Between the lines

Sally Rooney, Normal People

Faber, 304pp, £14.99, ISBN 9780571347292

reviewed by Rebecca Watson

Near the end of Sally Rooney’s second novel, Normal People, Marianne says to Connell, her on-and-off boyfriend: ‘I don’t find it obvious what you want.’

Said in a tiny voice, this moment – Marianne declaring that she does not intuit what Connell assumes her to – is a turning point. Much of Normal People exists in the unsaid, narratives carved by Marianne and Connell of how the other is feeling and thinking; of how they might act or respond. Assumptions influence their decisions, alter their plans, keep them back, determine the on, off, on, off, on, off of their relationship. I don’t find it obvious what you want is the undertone of the book, the recurring issue: will they translate, will they interpret right, will they finally say clearly just what they want?

Normal People centres on Marianne and Connell’s relationship over four years, starting in January 2011, during their last year of school. For both it is their first significant relationship, and their connection is intense and fraught. It is complicated by petty school mores: Connell is popular, Marianne the stubborn, nerdy outcast. The other sort of class too plays a part, Connell’s mother working as Marianne’s family cleaner. This is the vehicle by which Connell and Marianne grow to know each other. They inhabit each other’s lives in secret, popularity sacred and static. The secrecy solidifies, feeling irreversible. They are stuck within the forensic attention of school under the scrutiny of their peers. Connell takes a more suitable date to Debs (an Irish party for school leavers). Marianne, hurt, ignores Connell, dropping out of school and revising at home. They break off. Starting at Trinity College after summer, their positions soon reverse, Marianne popular, Connell struggling to make friends. They bump into each other at a party – Marianne is at ease, Connell nervous. On. Off. On.

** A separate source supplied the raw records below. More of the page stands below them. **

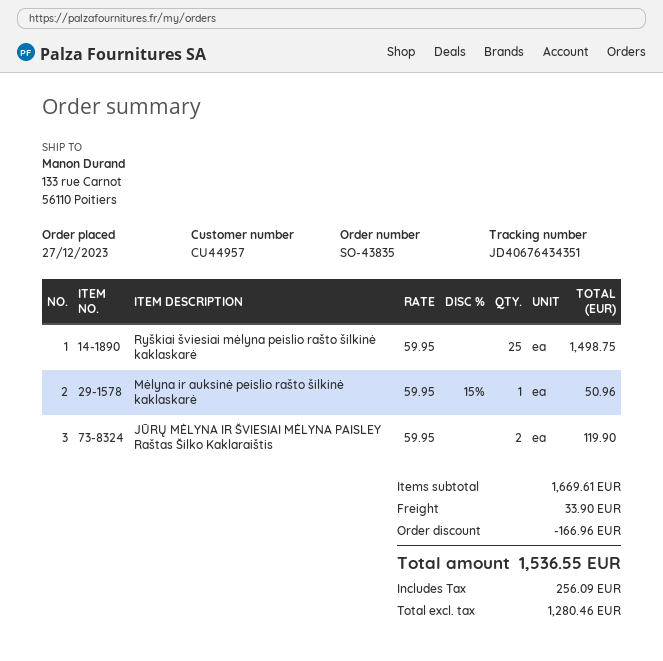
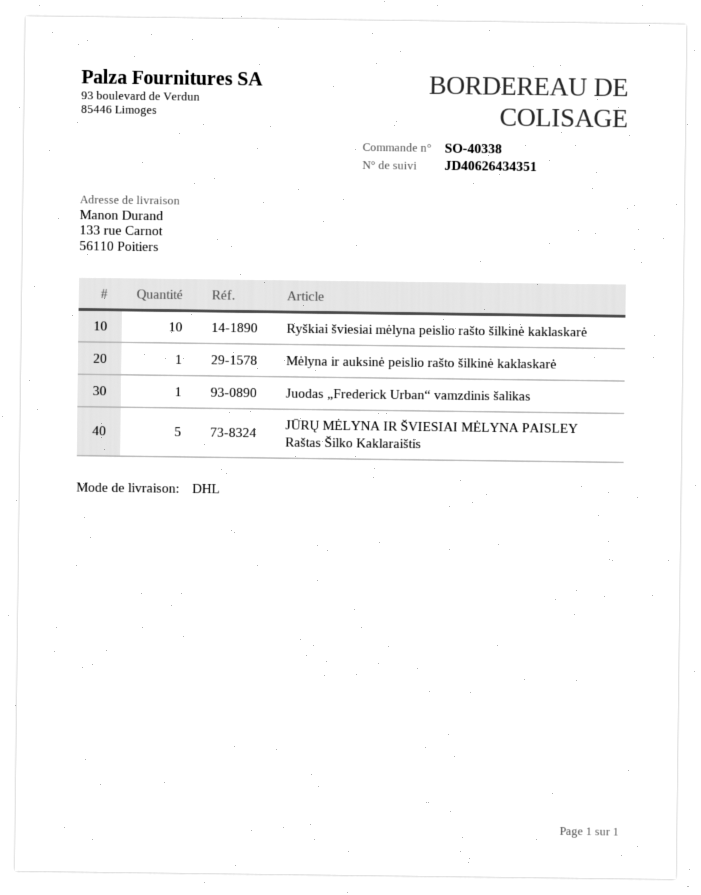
order number: SO-43835 -> SO-40338
tracking number: JD40676434351 -> JD40626434351
Ryškiai šviesiai mėlyna peislio rašto šilkinė kaklaskarė: 25 -> 10
JŪRŲ MĖLYNA IR ŠVIESIAI MĖLYNA PAISLEY Raštas Šilko Kaklaraištis: 2 -> 5
Juodas „Frederick Urban“ vamzdinis šalikas: none -> 1

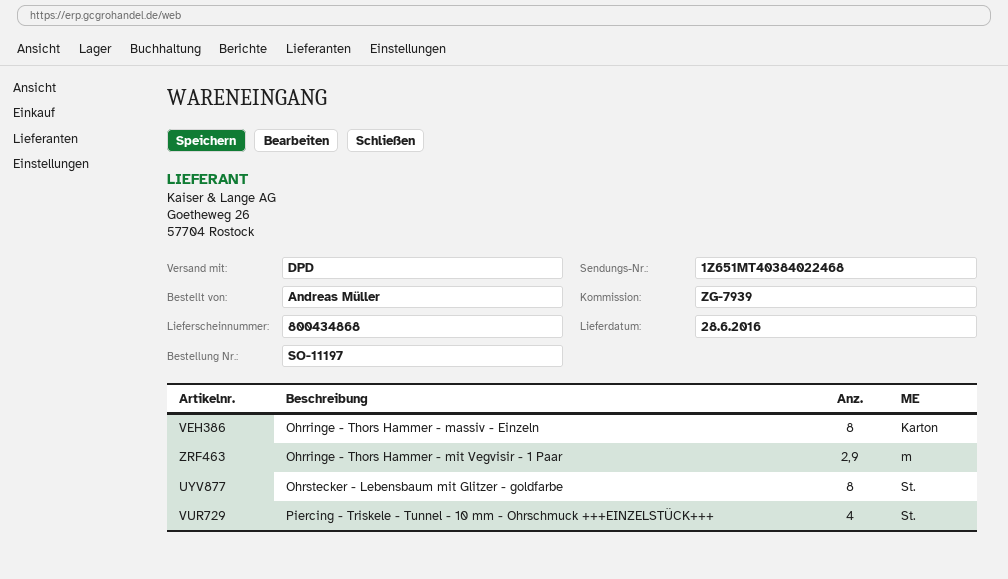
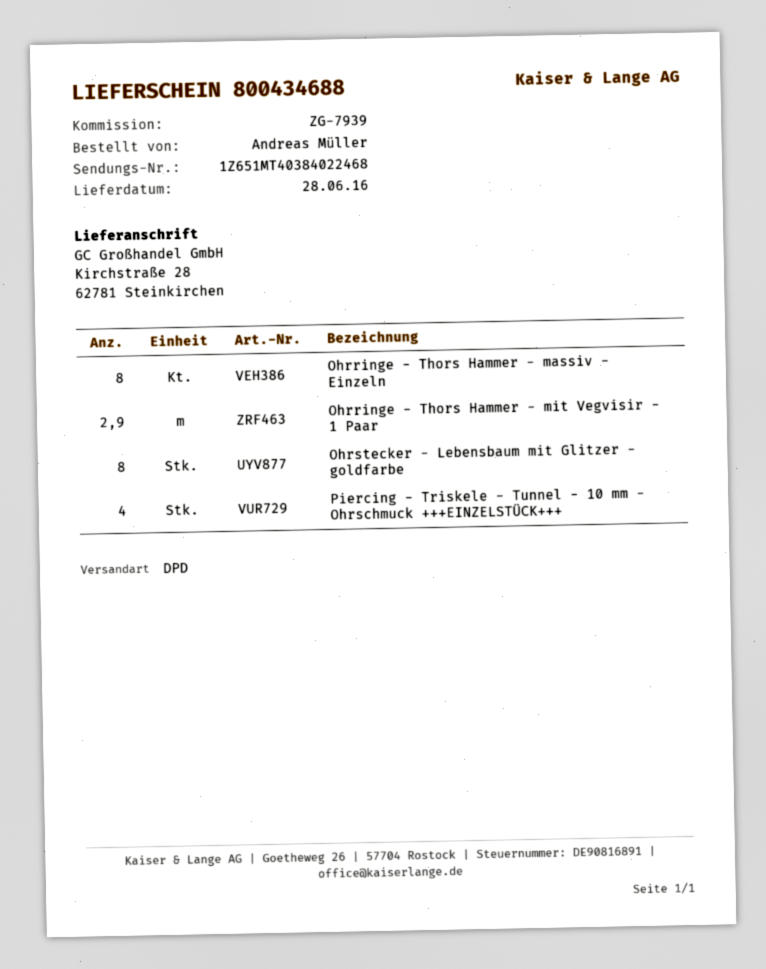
delivery note number: 800434868 -> 800434688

The plot of Normal People could read as frivolous or teenage, but it doesn’t. It’s almost rebellious in its quiet intimacy. The familiarity and depth with which Rooney portrays a singular relationship is bafflingly intense. Both progressively suffer from their own manifestations of mental illness – depression, anxiety, self-loathing. Connell’s obsession with keeping their relationship secret seems more tied to anxiety than to the seduction of shallow popularity. They fear the effect the other has on them. They fear the effect they have on the other. They fear interpreting nuance. How well do they know the other? How well do they read the situation? Rooney takes the question of knowability further: how are Connell and Marianne to recognise the other’s desire, when they cannot fully understand their own?

‘She comes to sit down with him and he touches her cheek. He has a terrible sense all of a sudden that he could hit her face, very hard even, and she would just sit there and let him. The idea frightens him so badly that he pulls his chair back and stands up. His hands are shaking. He doesn’t know why he thought about it. Maybe he wants to do it. But it makes him feel sick.’

Rooney examines how we progressively understand our own desire, learning to shut down those ideas that purposelessly rise purely because they can be imagined. A thought flits into Connell’s head - I could hit her! - and in Connell catching and examining it, the thought turns solid. Flitting in, only to rest. Then how to shake it away? Connell does not want to hit Marianne. He is sickened by the idea. But he has the capacity to. He knows she has been hit before. And what authority, what certainty can he rely on to affirm to himself: no, that is not what I want at all. How well can we know another person? The question returns: how well can we even know ourselves?

The detached cleanliness of Rooney’s register is striking, condensing complex emotional ideas into light prose. It ensures, too, that the book’s intensities are delivered without melodrama or insincerity. The detachment is apt. Connell and Marianne detach from each other and themselves. They numb. They return to each other. They thaw. They split apart. They numb. Normal People is oppressive. Fear closes in. Either be ensnared or be apart. Weight lingers without comprehension. Rooney writes:

‘She was attuned to the presence of his body in a microscopic way, as if the ordinary motion of his breathing was powerful enough to make her ill.’

They are each soothed and influenced by the other, but this dependence terrifies. Turns their on to off. Their heads interfere. Both are anxious and depressed amidst the unsaid. And even when all is said – they must prepare for mishearing and misinterpretation. Communication is fallible. Rooney’s prose is light, but she depicts a weight, an unnegotiable fog. In human relationships, you are always one moment away from misunderstanding.
Rebecca Watson is a freelance arts writer and works as an editorial assistant at the Financial Times.